Among the patients who had previously received a BTK inhibitor, the ORR with Pirtobrutinib was 73.3% which were mostly Partial Responses. In the subset of patients who had previously received both a BTK inhibitor and a BCL2 inhibitor, the ORR was 70%. In the overall efficacy cohort, the median Progression Free Survival (PFS) at a median follow up of 19.4 months was 19.6 months. The median PFS was 22.1 months among patients who had received a BTK inhibitor but not a BCL2 inhibitor, and the median PFS was 16.8 months in the subset of patients who had previously received both a BTK inhibitor and a BCL2 inhibitor. The most common adverse events were infections, bleeding and neutropenia, and some adverse events that are typically associated with BTK inhibitors such as hypertension, atrial fibrillation or flutter and major hemorrhage occurred less frequently, and only 2.8% discontinued Pirtobrutinib due to a treatment-related adverse event.

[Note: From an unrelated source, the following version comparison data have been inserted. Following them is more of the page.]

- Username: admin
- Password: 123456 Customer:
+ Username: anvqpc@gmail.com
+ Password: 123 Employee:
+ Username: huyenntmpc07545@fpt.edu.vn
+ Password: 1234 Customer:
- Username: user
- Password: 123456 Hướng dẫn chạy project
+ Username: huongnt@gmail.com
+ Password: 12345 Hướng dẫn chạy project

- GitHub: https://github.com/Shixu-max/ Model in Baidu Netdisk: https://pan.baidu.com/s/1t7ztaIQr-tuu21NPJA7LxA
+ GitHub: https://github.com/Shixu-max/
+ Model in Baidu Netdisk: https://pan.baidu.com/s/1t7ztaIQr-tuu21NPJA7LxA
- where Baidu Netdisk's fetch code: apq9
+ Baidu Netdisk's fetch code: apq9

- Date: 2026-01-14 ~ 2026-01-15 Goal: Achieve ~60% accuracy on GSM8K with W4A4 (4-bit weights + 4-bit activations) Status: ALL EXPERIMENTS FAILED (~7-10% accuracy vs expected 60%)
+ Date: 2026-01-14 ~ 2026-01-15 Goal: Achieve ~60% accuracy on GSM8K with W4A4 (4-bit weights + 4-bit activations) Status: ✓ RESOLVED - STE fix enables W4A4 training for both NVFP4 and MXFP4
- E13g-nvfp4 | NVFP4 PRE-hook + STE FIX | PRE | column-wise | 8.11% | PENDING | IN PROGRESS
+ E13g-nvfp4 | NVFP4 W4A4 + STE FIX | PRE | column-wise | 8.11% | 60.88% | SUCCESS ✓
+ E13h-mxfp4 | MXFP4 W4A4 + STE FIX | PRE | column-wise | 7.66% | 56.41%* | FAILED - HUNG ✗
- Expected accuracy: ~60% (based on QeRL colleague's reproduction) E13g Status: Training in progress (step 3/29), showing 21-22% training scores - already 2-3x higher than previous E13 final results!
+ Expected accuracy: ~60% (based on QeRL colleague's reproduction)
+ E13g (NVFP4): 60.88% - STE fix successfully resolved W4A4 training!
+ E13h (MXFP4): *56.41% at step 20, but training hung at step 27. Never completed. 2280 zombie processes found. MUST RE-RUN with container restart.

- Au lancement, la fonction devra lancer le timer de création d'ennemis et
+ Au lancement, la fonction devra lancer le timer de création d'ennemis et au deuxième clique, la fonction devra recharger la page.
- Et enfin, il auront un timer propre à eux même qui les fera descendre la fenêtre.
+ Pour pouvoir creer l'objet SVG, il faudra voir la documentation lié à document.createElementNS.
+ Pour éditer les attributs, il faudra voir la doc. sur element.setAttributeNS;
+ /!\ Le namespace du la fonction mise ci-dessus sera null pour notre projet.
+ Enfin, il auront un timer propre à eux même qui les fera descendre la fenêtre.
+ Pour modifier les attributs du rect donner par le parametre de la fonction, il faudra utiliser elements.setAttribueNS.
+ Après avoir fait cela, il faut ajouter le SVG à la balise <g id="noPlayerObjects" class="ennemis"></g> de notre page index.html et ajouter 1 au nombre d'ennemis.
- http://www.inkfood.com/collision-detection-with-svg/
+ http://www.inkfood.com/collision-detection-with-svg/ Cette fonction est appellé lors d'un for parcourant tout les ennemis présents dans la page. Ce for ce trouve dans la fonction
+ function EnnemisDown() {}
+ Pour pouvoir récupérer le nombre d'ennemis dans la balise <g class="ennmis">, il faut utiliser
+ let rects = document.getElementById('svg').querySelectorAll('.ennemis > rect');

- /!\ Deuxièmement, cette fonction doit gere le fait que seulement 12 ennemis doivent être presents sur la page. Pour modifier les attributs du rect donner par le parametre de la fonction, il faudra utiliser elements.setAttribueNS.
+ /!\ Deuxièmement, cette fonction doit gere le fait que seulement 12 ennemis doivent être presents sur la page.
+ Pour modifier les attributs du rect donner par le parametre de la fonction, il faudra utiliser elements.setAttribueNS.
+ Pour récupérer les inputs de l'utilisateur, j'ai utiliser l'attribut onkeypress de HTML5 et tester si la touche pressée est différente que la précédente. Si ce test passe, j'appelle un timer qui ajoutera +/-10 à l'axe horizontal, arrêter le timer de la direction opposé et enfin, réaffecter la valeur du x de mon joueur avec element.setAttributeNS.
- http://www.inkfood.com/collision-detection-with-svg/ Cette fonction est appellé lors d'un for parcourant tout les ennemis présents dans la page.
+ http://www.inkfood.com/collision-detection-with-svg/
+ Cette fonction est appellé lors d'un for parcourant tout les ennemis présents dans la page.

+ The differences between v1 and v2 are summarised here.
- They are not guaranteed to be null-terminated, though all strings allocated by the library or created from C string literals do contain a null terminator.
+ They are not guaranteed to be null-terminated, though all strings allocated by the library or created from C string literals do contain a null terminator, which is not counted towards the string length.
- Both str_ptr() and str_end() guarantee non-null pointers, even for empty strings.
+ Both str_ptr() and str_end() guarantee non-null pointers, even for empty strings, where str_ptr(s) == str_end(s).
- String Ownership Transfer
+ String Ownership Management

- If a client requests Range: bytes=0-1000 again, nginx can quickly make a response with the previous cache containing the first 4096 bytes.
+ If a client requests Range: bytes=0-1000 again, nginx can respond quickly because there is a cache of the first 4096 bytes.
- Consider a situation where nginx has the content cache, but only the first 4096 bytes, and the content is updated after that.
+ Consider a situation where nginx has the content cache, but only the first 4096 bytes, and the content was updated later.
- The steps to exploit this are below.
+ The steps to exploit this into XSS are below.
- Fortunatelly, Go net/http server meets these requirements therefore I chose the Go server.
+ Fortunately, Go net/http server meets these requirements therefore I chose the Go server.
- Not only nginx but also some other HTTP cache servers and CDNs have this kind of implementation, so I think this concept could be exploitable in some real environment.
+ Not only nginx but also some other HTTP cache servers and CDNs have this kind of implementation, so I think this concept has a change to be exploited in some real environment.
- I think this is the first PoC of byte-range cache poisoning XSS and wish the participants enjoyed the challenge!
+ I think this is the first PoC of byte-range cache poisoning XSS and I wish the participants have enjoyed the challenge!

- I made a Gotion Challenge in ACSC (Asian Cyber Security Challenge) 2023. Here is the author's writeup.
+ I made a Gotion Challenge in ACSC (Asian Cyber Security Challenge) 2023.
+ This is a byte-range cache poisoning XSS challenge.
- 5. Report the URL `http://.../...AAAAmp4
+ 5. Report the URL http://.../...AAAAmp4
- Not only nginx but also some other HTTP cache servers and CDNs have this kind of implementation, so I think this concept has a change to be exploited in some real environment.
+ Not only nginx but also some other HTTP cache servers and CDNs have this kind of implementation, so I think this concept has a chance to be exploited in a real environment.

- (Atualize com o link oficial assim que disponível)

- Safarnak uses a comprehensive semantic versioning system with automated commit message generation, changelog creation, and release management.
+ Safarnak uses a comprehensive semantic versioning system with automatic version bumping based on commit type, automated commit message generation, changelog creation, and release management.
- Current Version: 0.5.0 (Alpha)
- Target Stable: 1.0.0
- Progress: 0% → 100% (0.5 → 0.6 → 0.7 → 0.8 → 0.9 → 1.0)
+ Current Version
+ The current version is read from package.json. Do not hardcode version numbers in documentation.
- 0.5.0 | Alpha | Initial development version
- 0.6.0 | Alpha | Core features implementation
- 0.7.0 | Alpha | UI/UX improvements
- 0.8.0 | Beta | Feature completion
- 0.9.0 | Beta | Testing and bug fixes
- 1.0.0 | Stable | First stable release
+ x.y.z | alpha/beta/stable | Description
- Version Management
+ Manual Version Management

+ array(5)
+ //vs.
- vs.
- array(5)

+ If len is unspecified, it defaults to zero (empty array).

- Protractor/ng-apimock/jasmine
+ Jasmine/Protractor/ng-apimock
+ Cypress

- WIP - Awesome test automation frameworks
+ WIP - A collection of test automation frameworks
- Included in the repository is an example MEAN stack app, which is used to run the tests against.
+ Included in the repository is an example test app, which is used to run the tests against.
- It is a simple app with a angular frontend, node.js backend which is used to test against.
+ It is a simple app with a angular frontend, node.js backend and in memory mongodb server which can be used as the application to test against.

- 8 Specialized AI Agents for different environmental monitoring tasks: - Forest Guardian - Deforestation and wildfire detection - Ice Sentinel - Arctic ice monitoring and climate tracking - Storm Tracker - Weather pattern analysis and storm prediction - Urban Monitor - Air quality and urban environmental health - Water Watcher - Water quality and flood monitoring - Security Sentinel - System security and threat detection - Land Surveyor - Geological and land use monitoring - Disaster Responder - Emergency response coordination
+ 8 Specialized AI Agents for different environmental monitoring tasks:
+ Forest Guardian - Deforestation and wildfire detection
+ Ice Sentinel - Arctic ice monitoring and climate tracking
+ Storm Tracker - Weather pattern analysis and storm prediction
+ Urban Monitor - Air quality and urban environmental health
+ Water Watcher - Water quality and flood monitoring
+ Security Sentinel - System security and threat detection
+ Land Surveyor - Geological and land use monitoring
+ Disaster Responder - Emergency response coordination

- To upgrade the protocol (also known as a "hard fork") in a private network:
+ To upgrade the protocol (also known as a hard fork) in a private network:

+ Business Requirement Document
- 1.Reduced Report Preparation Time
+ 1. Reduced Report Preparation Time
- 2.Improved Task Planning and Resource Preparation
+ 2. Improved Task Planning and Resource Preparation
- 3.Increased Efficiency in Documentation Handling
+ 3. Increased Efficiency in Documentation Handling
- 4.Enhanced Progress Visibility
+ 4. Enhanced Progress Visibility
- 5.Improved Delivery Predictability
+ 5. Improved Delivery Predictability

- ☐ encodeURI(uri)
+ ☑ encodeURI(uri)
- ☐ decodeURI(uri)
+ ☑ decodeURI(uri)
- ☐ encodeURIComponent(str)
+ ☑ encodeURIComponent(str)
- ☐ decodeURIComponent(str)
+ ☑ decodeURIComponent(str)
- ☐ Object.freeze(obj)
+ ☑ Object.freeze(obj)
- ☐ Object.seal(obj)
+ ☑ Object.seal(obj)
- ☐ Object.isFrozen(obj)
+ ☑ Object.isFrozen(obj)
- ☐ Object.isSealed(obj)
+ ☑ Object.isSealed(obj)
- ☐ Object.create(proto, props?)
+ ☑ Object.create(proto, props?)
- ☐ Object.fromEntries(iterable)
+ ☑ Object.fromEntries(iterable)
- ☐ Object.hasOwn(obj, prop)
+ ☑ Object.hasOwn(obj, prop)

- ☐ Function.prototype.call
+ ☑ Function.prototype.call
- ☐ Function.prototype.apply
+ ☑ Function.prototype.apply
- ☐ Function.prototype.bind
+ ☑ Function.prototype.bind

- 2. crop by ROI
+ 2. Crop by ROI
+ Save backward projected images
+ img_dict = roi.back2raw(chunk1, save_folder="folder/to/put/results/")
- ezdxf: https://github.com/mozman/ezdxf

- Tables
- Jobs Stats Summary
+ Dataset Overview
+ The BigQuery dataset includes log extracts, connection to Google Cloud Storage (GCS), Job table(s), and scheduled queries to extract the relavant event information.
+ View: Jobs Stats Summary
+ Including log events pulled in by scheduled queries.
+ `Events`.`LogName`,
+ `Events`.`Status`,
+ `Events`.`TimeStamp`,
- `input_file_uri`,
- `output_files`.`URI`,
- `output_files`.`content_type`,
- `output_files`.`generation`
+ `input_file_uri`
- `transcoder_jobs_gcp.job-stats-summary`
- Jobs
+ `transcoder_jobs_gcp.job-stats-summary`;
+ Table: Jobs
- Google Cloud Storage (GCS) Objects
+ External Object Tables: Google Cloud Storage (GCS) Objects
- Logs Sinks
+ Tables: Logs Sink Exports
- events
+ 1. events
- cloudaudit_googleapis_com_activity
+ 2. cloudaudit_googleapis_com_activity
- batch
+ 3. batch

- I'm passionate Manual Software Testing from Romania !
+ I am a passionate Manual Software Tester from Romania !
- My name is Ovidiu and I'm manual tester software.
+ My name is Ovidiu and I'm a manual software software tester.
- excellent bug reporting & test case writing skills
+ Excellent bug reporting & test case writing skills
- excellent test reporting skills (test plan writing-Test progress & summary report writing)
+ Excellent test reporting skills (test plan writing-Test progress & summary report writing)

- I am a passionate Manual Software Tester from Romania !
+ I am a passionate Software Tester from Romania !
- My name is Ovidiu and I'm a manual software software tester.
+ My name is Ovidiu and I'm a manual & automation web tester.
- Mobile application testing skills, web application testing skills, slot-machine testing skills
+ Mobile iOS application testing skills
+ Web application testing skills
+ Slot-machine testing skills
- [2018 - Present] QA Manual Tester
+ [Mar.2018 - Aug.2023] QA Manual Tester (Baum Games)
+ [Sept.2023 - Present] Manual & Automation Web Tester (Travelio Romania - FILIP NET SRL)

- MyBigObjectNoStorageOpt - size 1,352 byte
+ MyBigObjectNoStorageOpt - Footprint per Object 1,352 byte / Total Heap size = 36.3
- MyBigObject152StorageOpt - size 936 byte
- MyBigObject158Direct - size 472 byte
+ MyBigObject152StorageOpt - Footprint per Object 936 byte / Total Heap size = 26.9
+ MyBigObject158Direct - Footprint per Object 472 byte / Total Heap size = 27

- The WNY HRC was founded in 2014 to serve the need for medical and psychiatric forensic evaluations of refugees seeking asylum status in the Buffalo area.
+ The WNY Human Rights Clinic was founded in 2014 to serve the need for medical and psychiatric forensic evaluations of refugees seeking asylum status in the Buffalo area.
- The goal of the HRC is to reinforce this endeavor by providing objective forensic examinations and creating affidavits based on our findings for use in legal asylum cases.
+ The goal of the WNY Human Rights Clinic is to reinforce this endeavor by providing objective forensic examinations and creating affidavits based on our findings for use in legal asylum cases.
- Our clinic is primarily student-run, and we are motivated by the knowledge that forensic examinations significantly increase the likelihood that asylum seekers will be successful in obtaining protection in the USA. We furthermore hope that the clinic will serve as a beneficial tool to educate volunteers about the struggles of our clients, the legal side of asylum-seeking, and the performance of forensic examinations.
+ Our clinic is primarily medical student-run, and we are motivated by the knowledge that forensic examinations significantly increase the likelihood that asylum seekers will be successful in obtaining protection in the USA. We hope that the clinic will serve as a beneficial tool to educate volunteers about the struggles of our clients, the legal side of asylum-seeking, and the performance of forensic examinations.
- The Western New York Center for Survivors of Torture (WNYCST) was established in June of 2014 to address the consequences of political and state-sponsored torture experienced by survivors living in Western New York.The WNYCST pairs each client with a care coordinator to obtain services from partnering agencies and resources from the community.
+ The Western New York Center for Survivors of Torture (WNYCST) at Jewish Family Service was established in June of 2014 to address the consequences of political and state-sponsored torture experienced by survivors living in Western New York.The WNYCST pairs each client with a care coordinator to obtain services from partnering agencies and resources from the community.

It was concluded that Pirtobrutinib showed efficacy in patients with heavily pretreated CLL or SLL and these data continue to reinforce the ability of Pirtobrutinib to extend the benefit of BTK inhibition for patients with CLL or SLL, following treatment with a covalent BTK inhibitor.
Pirtobrutinib after a Covalent BTK Inhibitor in Chronic Lymphocytic Leukemia. Mato AR, Woyach JA, Brown JR, et al. N Engl J Med 2023;389:33-44.